沙漠记事
风停了。最后一粒沙从空中落下,像谁轻轻叹了口气,落进边的寂静里。我坐在最高的沙丘上,影子被晒得很短,贴在滚烫的沙粒上,像枚褪色的邮票。远处的地平线和天接在一起,蓝得发脆,没有云,没有飞鸟,只有风走后留下的、被抹平的沙纹,一圈圈荡开,又被新的风悄悄覆盖。

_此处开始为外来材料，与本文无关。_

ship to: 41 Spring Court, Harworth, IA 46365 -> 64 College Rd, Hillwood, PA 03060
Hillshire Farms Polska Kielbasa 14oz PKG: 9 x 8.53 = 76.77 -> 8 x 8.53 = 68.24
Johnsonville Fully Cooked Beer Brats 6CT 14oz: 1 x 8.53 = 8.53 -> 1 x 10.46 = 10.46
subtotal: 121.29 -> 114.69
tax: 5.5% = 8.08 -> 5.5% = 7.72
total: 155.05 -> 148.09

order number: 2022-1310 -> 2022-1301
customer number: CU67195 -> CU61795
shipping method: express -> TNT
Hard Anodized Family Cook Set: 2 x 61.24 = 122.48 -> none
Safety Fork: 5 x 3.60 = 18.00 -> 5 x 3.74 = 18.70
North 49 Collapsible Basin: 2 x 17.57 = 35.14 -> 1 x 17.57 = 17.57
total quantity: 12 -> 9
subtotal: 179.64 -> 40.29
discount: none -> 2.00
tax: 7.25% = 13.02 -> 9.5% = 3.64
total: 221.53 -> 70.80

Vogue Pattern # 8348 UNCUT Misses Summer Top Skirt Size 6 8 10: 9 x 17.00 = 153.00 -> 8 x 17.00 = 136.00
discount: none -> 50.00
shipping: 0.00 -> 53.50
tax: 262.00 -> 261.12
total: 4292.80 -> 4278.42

这是沙漠的日常。白天,太阳把沙粒烤得发白,空气里飘着细碎的光,眯起眼能看见热浪在远处扭曲成透明的柱子。我常常蹲下来,用手指划开表层的沙,底下是更凉的、带着湿气的土——去年雨季留下的痕迹,早被晒干,却依然固执地藏着。我在那片土上画过一个小小的圆,圈住几粒不知从哪吹来的草籽。它们现在还埋在里面,像睡着的星子。

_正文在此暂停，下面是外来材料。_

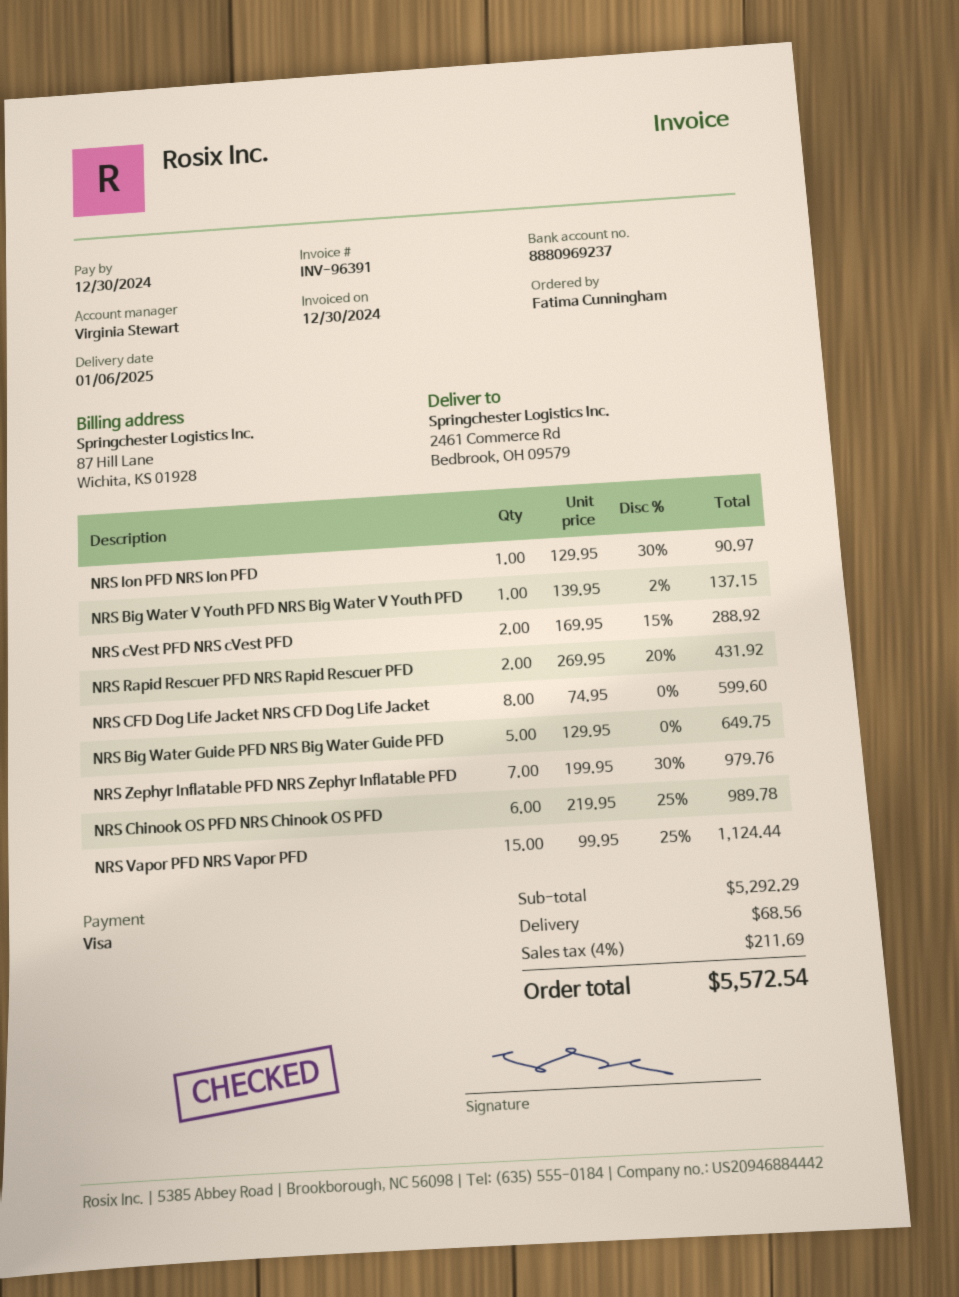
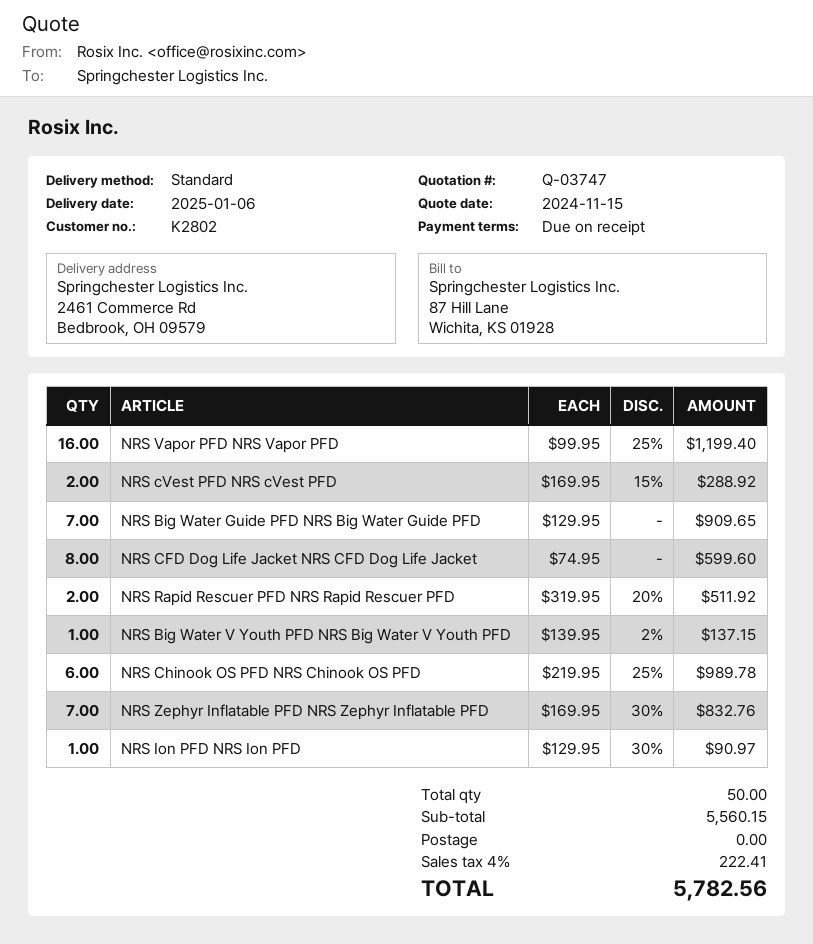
NRS Rapid Rescuer PFD NRS Rapid Rescuer PFD: 2 x 269.95 - 20% = 431.92 -> 2 x 319.95 - 20% = 511.92
NRS Big Water Guide PFD NRS Big Water Guide PFD: 5 x 129.95 = 649.75 -> 7 x 129.95 = 909.65
NRS Zephyr Inflatable PFD NRS Zephyr Inflatable PFD: 7 x 199.95 - 30% = 979.76 -> 7 x 169.95 - 30% = 832.76
NRS Vapor PFD NRS Vapor PFD: 15 x 99.95 - 25% = 1124.44 -> 16 x 99.95 - 25% = 1199.40
subtotal: 5292.29 -> 5560.15
shipping: 68.56 -> 0.00
tax: 4% = 211.69 -> 4% = 222.41
total: 5572.54 -> 5782.56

夜里会冷。银河垂得很低,星星密得像是要掉下来,落在沙上,硌得人脚底板发疼。我裹紧薄毯,听着远处偶尔传来的狐鸣,忽远忽近,像谁在说梦话。沙漠里没有声音,连自己的呼吸都显得太大声,于是我学着把呼吸放轻,和沙子一起,等天亮。
有人问过:“这里怎么会有花?”我没回答。他们开着越野车扬起尘土,车辙印在沙上,像道新鲜的伤疤,第二天就被风舔得干干净净。他们不懂,沙漠不是死的。去年春天,我见过一株骆驼刺在石缝里开花,极小的黄瓣,被风沙打得歪歪斜斜,却迎着太阳,开了整整三天。
现在我守着的地方,曾有过一片绿洲。老人说的,很多年前,这里有泉,有树,孩子们在水边追蝴蝶。后来泉干了,树枯了,人也走了。只有沙子留了下来,一层一层,把过去埋成故事。我来的时候,沙里还能捡到半片陶片,上面有模糊的花纹,像一朵没开的花。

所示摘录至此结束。